**WHAT IS BEING ASKED**. This exercise calls for an exact copy of the listing, with no pictures kept.

━━━━━━━━━━━━━━━━━━━━━━━━━━━━━━

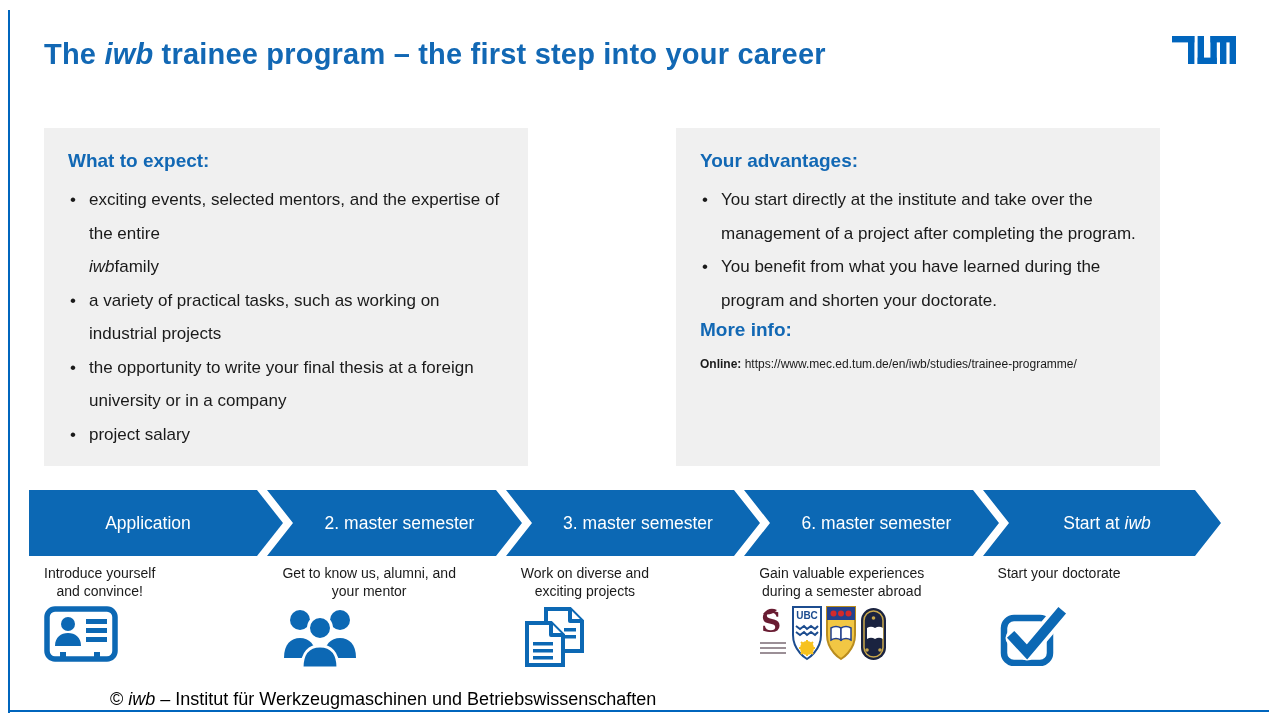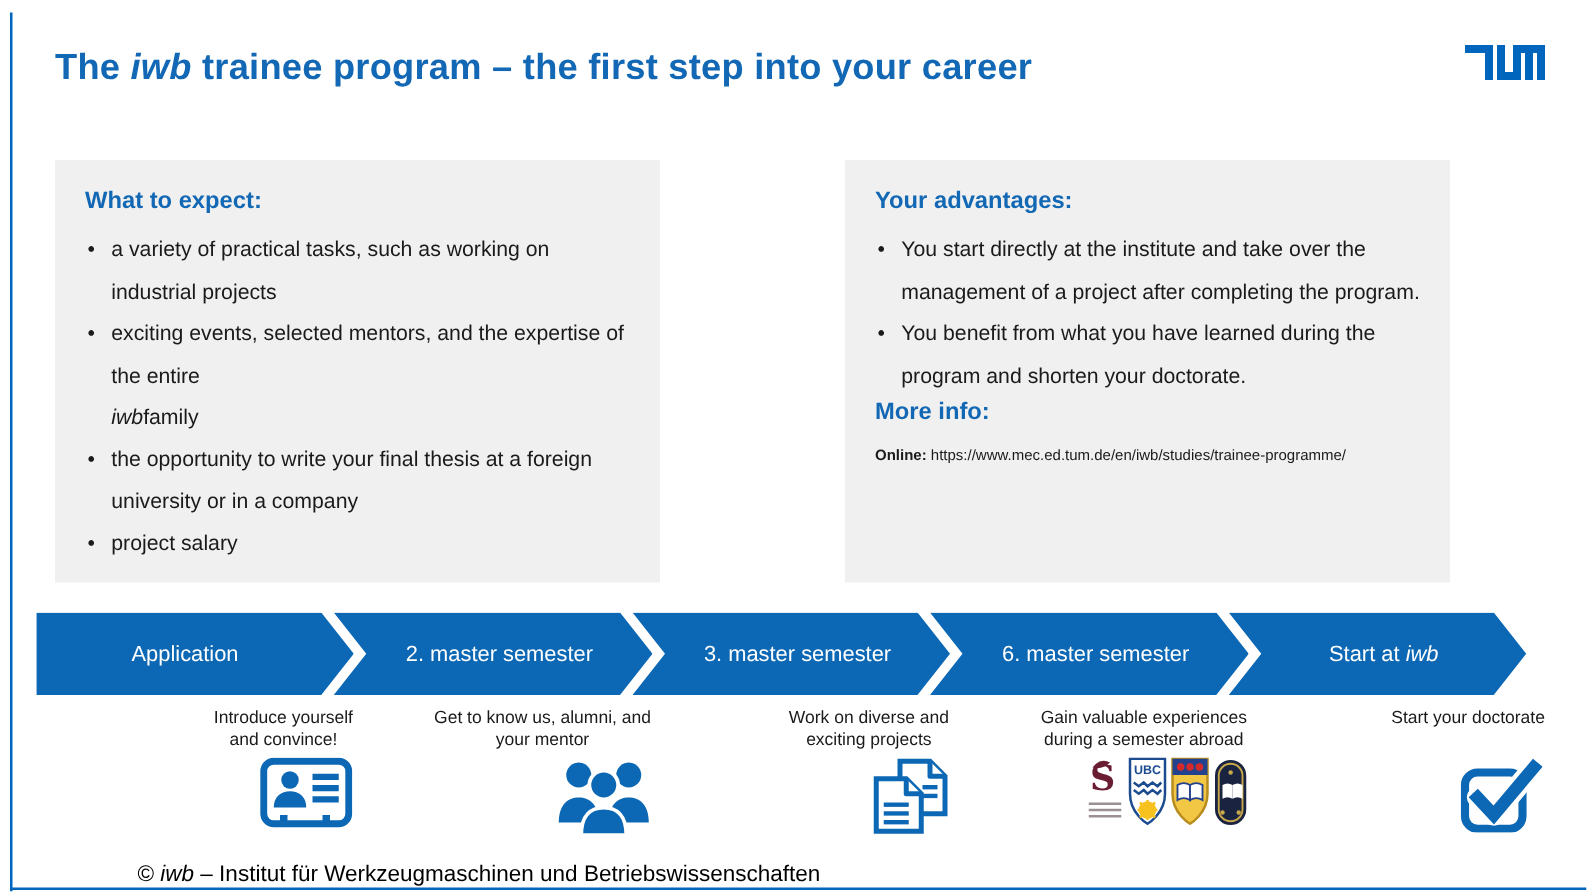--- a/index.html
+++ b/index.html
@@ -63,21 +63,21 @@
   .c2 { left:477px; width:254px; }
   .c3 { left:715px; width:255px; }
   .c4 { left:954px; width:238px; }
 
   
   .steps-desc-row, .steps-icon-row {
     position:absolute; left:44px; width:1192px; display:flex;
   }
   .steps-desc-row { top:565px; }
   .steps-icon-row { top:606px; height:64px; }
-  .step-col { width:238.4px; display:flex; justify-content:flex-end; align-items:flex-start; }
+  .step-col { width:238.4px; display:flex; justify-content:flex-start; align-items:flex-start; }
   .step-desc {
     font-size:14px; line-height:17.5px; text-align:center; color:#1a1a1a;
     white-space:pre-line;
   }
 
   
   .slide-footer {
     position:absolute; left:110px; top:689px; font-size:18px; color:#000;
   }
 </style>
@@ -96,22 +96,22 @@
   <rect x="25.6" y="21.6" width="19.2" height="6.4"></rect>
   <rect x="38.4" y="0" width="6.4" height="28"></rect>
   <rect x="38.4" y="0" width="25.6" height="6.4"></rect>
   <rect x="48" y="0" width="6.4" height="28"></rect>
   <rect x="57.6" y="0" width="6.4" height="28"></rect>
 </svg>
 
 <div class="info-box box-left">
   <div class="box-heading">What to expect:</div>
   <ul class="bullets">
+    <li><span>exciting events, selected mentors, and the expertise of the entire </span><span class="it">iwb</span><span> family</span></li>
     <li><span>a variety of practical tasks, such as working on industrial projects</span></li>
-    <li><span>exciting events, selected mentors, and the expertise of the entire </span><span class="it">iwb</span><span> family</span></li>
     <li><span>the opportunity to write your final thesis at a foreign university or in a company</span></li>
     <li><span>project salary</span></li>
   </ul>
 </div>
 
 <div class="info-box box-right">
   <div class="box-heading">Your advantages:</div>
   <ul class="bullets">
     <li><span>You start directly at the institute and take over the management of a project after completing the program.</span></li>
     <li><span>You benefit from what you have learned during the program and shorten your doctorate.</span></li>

━━━━━━━━━━━━━━━━━━━━━━━━━━━━━━

**EXERCISE ANSWER**.
--- a/index.html
+++ b/index.html
@@ -63,21 +63,21 @@
   .c2 { left:477px; width:254px; }
   .c3 { left:715px; width:255px; }
   .c4 { left:954px; width:238px; }
 
   
   .steps-desc-row, .steps-icon-row {
     position:absolute; left:44px; width:1192px; display:flex;
   }
   .steps-desc-row { top:565px; }
   .steps-icon-row { top:606px; height:64px; }
-  .step-col { width:238.4px; display:flex; justify-content:flex-end; align-items:flex-start; }
+  .step-col { width:238.4px; display:flex; justify-content:flex-start; align-items:flex-start; }
   .step-desc {
     font-size:14px; line-height:17.5px; text-align:center; color:#1a1a1a;
     white-space:pre-line;
   }
 
   
   .slide-footer {
     position:absolute; left:110px; top:689px; font-size:18px; color:#000;
   }
 </style>
@@ -96,22 +96,22 @@
   <rect x="25.6" y="21.6" width="19.2" height="6.4"></rect>
   <rect x="38.4" y="0" width="6.4" height="28"></rect>
   <rect x="38.4" y="0" width="25.6" height="6.4"></rect>
   <rect x="48" y="0" width="6.4" height="28"></rect>
   <rect x="57.6" y="0" width="6.4" height="28"></rect>
 </svg>
 
 <div class="info-box box-left">
   <div class="box-heading">What to expect:</div>
   <ul class="bullets">
+    <li><span>exciting events, selected mentors, and the expertise of the entire </span><span class="it">iwb</span><span> family</span></li>
     <li><span>a variety of practical tasks, such as working on industrial projects</span></li>
-    <li><span>exciting events, selected mentors, and the expertise of the entire </span><span class="it">iwb</span><span> family</span></li>
     <li><span>the opportunity to write your final thesis at a foreign university or in a company</span></li>
     <li><span>project salary</span></li>
   </ul>
 </div>
 
 <div class="info-box box-right">
   <div class="box-heading">Your advantages:</div>
   <ul class="bullets">
     <li><span>You start directly at the institute and take over the management of a project after completing the program.</span></li>
     <li><span>You benefit from what you have learned during the program and shorten your doctorate.</span></li>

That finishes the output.